▶ Your assignment:
What follows is a set of records. Retype them exactly, leaving out the pictures.

--- START ---

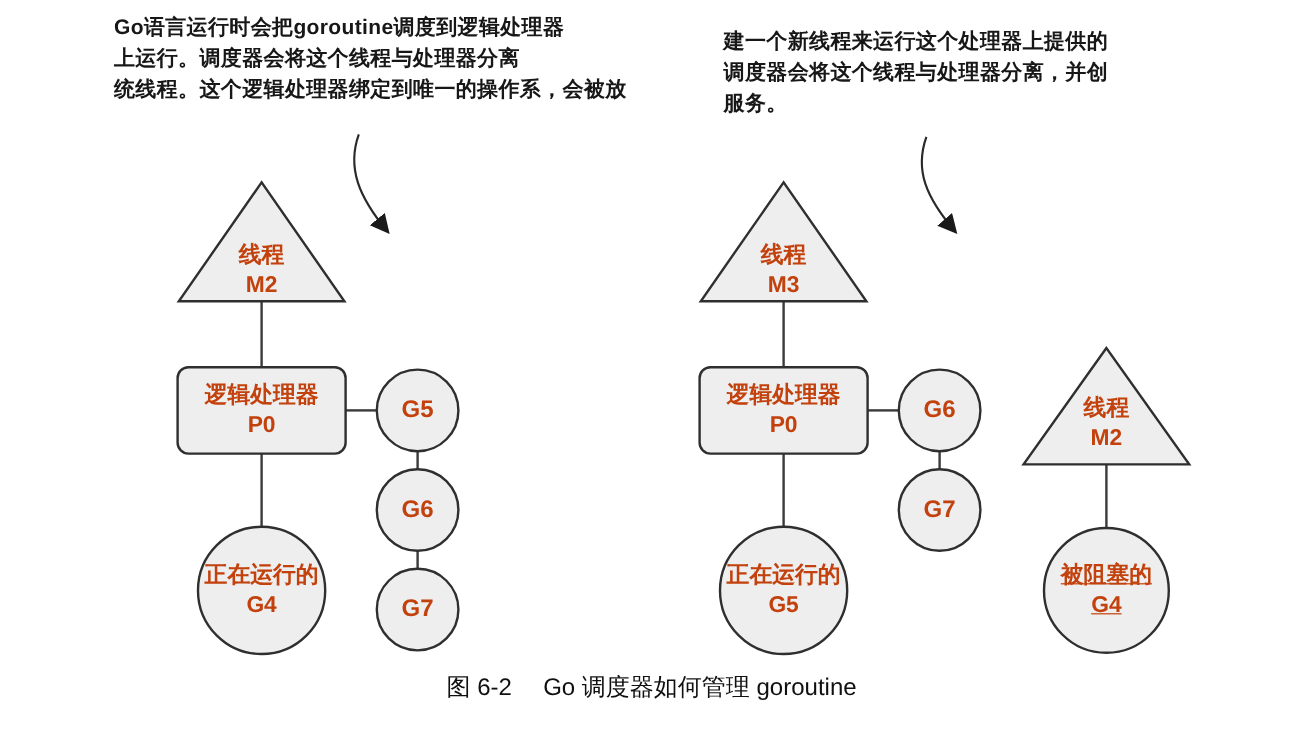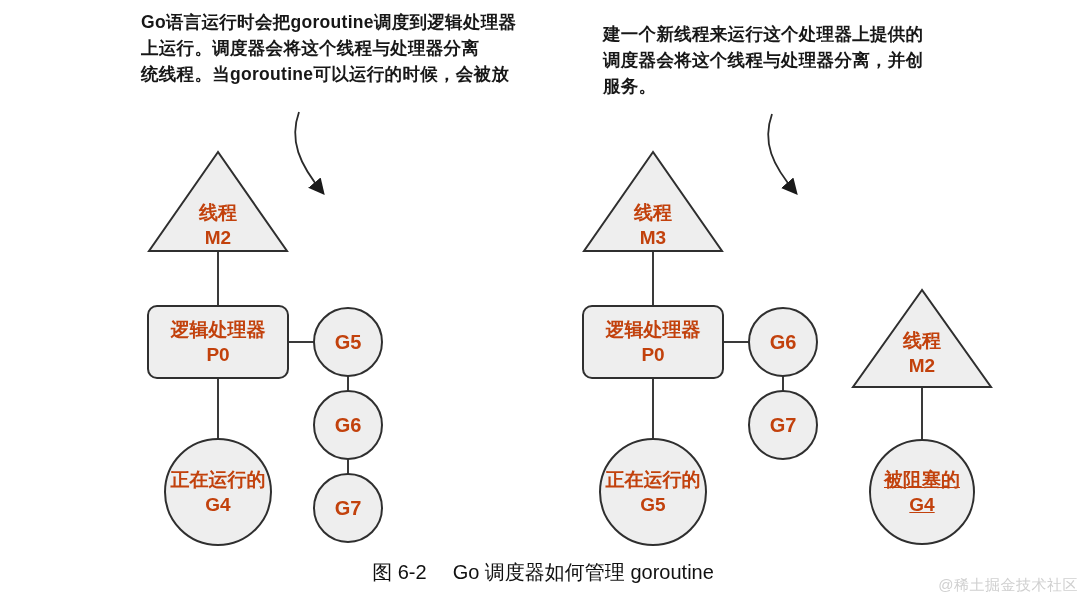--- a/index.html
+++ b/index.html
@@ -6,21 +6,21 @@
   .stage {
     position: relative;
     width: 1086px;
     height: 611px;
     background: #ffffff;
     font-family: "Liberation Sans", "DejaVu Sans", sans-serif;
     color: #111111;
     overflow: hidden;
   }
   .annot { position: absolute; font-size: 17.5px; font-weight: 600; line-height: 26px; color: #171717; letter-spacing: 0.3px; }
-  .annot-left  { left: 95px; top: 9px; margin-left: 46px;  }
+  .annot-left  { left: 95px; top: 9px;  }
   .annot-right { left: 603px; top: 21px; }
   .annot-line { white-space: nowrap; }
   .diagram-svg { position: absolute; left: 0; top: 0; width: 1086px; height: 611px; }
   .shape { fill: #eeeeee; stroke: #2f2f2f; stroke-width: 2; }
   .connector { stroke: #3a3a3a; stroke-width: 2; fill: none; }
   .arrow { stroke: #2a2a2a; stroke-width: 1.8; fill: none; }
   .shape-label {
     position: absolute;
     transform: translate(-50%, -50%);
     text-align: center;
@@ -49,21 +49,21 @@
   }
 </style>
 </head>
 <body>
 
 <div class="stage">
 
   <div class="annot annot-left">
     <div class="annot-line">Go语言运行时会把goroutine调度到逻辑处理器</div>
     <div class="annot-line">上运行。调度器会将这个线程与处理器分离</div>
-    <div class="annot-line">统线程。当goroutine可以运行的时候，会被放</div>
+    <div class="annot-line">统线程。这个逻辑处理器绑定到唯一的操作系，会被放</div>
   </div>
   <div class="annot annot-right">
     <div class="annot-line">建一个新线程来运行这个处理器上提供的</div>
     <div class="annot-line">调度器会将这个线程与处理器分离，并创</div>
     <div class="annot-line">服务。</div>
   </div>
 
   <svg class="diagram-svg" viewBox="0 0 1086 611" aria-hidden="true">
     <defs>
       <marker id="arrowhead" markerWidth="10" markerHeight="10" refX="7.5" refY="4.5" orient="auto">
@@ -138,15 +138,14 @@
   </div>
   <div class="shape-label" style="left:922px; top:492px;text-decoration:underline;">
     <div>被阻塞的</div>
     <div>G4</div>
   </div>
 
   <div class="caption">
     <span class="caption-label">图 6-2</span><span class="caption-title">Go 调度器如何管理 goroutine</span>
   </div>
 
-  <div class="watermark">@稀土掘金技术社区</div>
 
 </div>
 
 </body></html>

--- END ---

▶ Exercise output:
--- a/index.html
+++ b/index.html
@@ -6,21 +6,21 @@
   .stage {
     position: relative;
     width: 1086px;
     height: 611px;
     background: #ffffff;
     font-family: "Liberation Sans", "DejaVu Sans", sans-serif;
     color: #111111;
     overflow: hidden;
   }
   .annot { position: absolute; font-size: 17.5px; font-weight: 600; line-height: 26px; color: #171717; letter-spacing: 0.3px; }
-  .annot-left  { left: 95px; top: 9px; margin-left: 46px;  }
+  .annot-left  { left: 95px; top: 9px;  }
   .annot-right { left: 603px; top: 21px; }
   .annot-line { white-space: nowrap; }
   .diagram-svg { position: absolute; left: 0; top: 0; width: 1086px; height: 611px; }
   .shape { fill: #eeeeee; stroke: #2f2f2f; stroke-width: 2; }
   .connector { stroke: #3a3a3a; stroke-width: 2; fill: none; }
   .arrow { stroke: #2a2a2a; stroke-width: 1.8; fill: none; }
   .shape-label {
     position: absolute;
     transform: translate(-50%, -50%);
     text-align: center;
@@ -49,21 +49,21 @@
   }
 </style>
 </head>
 <body>
 
 <div class="stage">
 
   <div class="annot annot-left">
     <div class="annot-line">Go语言运行时会把goroutine调度到逻辑处理器</div>
     <div class="annot-line">上运行。调度器会将这个线程与处理器分离</div>
-    <div class="annot-line">统线程。当goroutine可以运行的时候，会被放</div>
+    <div class="annot-line">统线程。这个逻辑处理器绑定到唯一的操作系，会被放</div>
   </div>
   <div class="annot annot-right">
     <div class="annot-line">建一个新线程来运行这个处理器上提供的</div>
     <div class="annot-line">调度器会将这个线程与处理器分离，并创</div>
     <div class="annot-line">服务。</div>
   </div>
 
   <svg class="diagram-svg" viewBox="0 0 1086 611" aria-hidden="true">
     <defs>
       <marker id="arrowhead" markerWidth="10" markerHeight="10" refX="7.5" refY="4.5" orient="auto">
@@ -138,15 +138,14 @@
   </div>
   <div class="shape-label" style="left:922px; top:492px;text-decoration:underline;">
     <div>被阻塞的</div>
     <div>G4</div>
   </div>
 
   <div class="caption">
     <span class="caption-label">图 6-2</span><span class="caption-title">Go 调度器如何管理 goroutine</span>
   </div>
 
-  <div class="watermark">@稀土掘金技术社区</div>
 
 </div>
 
 </body></html>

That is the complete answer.